Scatter plots are a great tool for visualizing the relationship between two quantitative variables.

Seaborn allows you to add more information to scatter plots by varying the size, the style, and the transparency of the points.

#### 1. Subgroups with point size and hue

- We'll set the ``size`` parameter equal to the variable name "size" from our dataset.
- Larger groups have both larger and darker points, which provides better contrast and makes the plot easier to read.

```
import pandas as pd
import matplotlib.pyplot as plt
import seaborn as sns

df = pd.read_csv("file.csv")
sns.relplot(x="total_bill", y="tip", data=df, kind="scatter",
            size="size", hue="size")
plt.show()
```

#### 2. Subgroups with point style

- Setting the ``style`` parameter to a variable name will use different point styles for each value of the variable.

```
import pandas as pd
import matplotlib.pyplot as plt
import seaborn as sns

df = pd.read_csv("file.csv")
sns.relplot(x="total_bill", y="tip", data=df, kind="scatter",
            hue="smoker", style="smoker")
plt.show()
```

#### 3. Changing point transparency

- Setting the ``alpha`` parameter to a value between 0 and 1 will vary the transparency of the points in the plot
    - 0 being completely transparent
    - 1 being completely non-transparent.

```
import pandas as pd
import matplotlib.pyplot as plt
import seaborn as sns

df = pd.read_csv("file.csv")
sns.relplot(x="total_bill", y="tip", data=df, kind="scatter",
            alpha=0.4)
plt.show()
```

### Intro to line plots

In Seaborn, we have two types of relational plots: scatter plots and line plots. While each point in a scatter plot is assumed to be an independent observation, line plots are the visualization of choice when we need to track the same thing over time.

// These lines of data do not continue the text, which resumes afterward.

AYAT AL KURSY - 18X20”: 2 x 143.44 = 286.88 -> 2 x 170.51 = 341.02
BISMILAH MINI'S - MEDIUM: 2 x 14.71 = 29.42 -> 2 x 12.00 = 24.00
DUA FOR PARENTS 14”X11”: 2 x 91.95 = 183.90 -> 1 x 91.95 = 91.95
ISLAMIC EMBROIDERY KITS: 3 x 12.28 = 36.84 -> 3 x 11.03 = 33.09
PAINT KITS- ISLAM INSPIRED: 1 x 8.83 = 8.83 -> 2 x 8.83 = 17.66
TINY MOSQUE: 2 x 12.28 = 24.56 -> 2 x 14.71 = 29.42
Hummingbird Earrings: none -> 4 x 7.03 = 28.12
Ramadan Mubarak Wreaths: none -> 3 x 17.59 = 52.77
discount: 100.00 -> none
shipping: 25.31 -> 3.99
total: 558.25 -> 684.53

- By specifying "kind" equals "line", we can create a line plot

```
import pandas as pd
import matplotlib.pyplot as plt
import seaborn as sns

df = pd.read_csv("file.csv")
sns.relplot(x="hour", y="NO_2_mean", data=df, kind="line")
plt.show()
```

#### 1. Subgroups by variable

- Setting the ``style`` and ``hue`` parameters equal to the variable name "location" creates different lines for each region that vary in both line style and color. 

```
import pandas as pd
import matplotlib.pyplot as plt
import seaborn as sns

df = pd.read_csv("file.csv")
sns.relplot(x="hour", y="NO_2_mean", data=df, kind="line",
            style="location", hue="location")
plt.show()
```

#### 2. Adding markers

- Setting the "markers" parameter equal to "True" will display a marker for each data point.
- The marker will vary based on the subgroup you've set using the "style" parameter.

```
import pandas as pd
import matplotlib.pyplot as plt
import seaborn as sns

df = pd.read_csv("file.csv")
sns.relplot(x="hour", y="NO_2_mean", data=df, kind="line",
            style="location", hue="location", markers=True)
plt.show()
```

#### 3. Turning off line style

- If you don't want the line styles to vary by subgroup, set the ``dashes`` parameter equal to "False".

```
import pandas as pd
import matplotlib.pyplot as plt
import seaborn as sns

df = pd.read_csv("file.csv")
sns.relplot(x="hour", y="NO_2_mean", data=df, kind="line",
            style="location", hue="location", markers=True, dashes=False)
plt.show()
```

#### 4. Multiple observations per x-value

- If a line plot is given multiple observations per x-value, it will aggregate them into a single summary measure. By default, it will display the mean.
- Seaborn will automatically calculate a confidence interval for the mean, displayed by the shaded region.
- Confidence intervals indicate the uncertainty we have about what the true mean is for the whole city.
   - This tells us that based on our sample, we can be 95% confident that the average measure is within this range.

```
import pandas as pd
import matplotlib.pyplot as plt
import seaborn as sns

df = pd.read_csv("file.csv")
sns.relplot(x="hour", y="NO_2_mean", data=df, kind="line")
plt.show()
```

#### 5. Replacing confidence interval with standard deviation

- Instead of visualizing a confidence interval, we may want to see how varied the measurements are across the different collection stations at a given point in time. 
- To visualize this, set the ``ci`` parameter equal to the string ``sd`` to make the shaded area represent the standard deviation, which shows the spread of the distribution of observations at each x value.
- To turn it off, we set ``ci`` as ``None``

```
import pandas as pd
import matplotlib.pyplot as plt
import seaborn as sns

df = pd.read_csv("file.csv")
sns.relplot(x="hour", y="NO_2_mean", data=df, kind="line", ci="sd")
plt.show()
```

## 7.3 Visualizing a categorical and a quantitative variable

Count plots and bar plots are two types of visualizations that Seaborn calls "categorical plots".

Categorical plots involve a categorical variable, which is a variable that consists of a fixed, typically small number of possible values, or categories.

These types of plots are commonly used when we want to make comparisons between different groups.

``catplot()`` is used to create different types of categorical plots.
   - Use the ``kind`` parameter to specify what kind of categorical plot to use.
   - To change the order of the categories, create a list of category values in the order that you want them to appear, and then use the ``order`` parameter. 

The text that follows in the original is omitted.